RECORDS TO USE below:
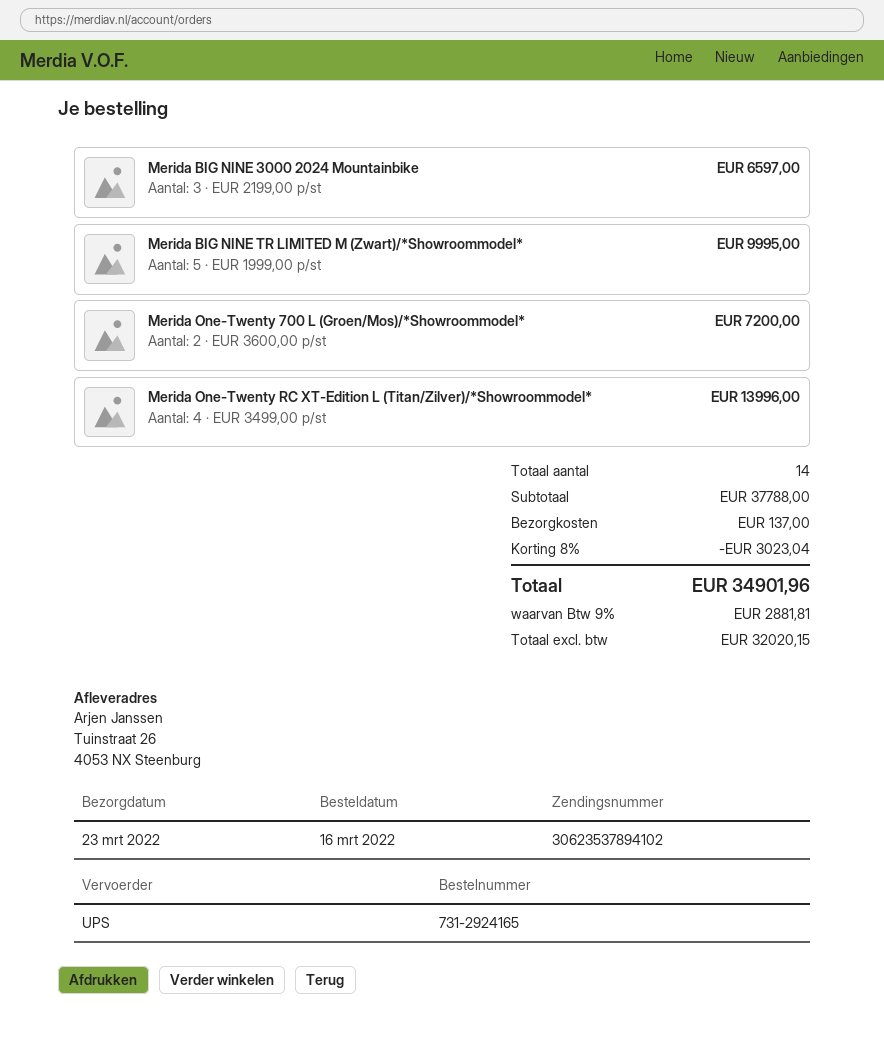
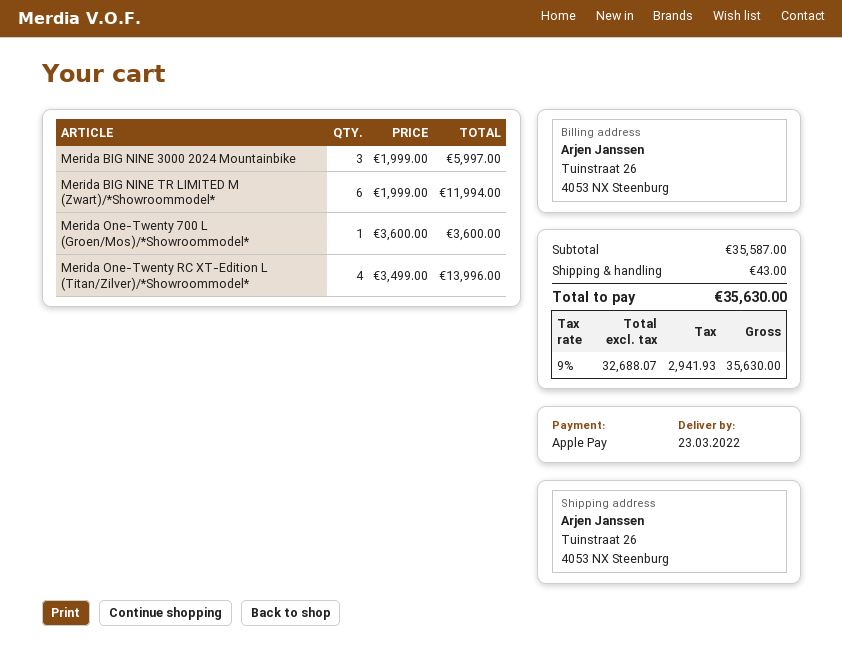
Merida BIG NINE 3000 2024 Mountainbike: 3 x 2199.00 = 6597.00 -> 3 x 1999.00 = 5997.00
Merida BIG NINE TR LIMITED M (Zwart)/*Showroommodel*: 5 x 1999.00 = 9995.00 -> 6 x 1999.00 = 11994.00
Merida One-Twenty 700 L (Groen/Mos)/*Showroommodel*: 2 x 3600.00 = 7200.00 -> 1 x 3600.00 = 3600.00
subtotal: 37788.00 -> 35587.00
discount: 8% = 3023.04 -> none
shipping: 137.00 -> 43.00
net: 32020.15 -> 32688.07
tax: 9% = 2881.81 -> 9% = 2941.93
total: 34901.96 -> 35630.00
End of RECORDS TO USE.
RECORDS TO USE below:
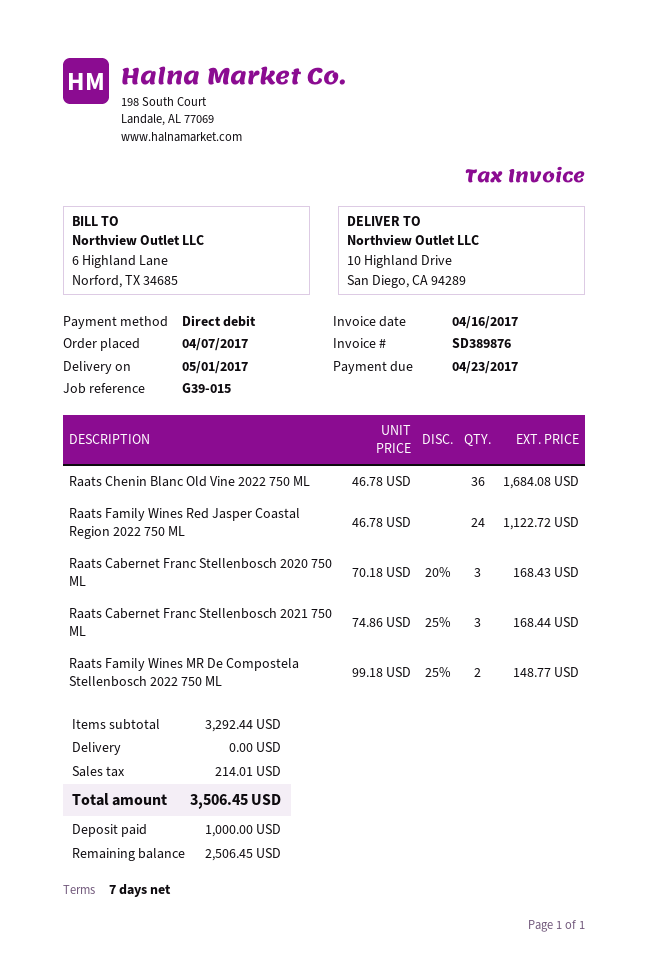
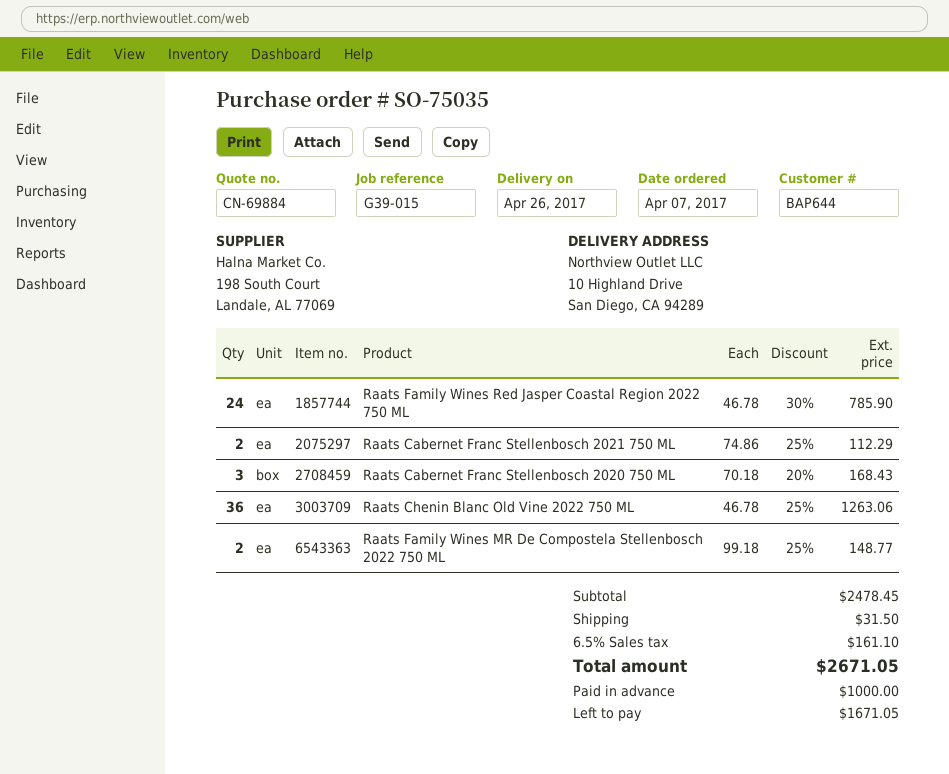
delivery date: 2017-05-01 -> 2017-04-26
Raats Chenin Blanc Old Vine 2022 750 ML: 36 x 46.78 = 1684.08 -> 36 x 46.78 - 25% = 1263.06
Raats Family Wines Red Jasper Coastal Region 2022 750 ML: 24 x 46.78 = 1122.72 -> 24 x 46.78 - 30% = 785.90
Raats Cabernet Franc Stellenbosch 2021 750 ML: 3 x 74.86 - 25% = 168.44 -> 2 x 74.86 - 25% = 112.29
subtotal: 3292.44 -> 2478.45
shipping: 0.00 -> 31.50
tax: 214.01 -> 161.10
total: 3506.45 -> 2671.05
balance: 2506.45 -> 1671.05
End of RECORDS TO USE.
Every line above from the line with "Merida BIG NINE TR" to the line with "total: 34901.96 -> 35630.00" is wanted, ends included; write them out exactly and add no other line.

WRITTEN RESPONSE:
Merida BIG NINE TR LIMITED M (Zwart)/*Showroommodel*: 5 x 1999.00 = 9995.00 -> 6 x 1999.00 = 11994.00
Merida One-Twenty 700 L (Groen/Mos)/*Showroommodel*: 2 x 3600.00 = 7200.00 -> 1 x 3600.00 = 3600.00
subtotal: 37788.00 -> 35587.00
discount: 8% = 3023.04 -> none
shipping: 137.00 -> 43.00
net: 32020.15 -> 32688.07
tax: 9% = 2881.81 -> 9% = 2941.93
total: 34901.96 -> 35630.00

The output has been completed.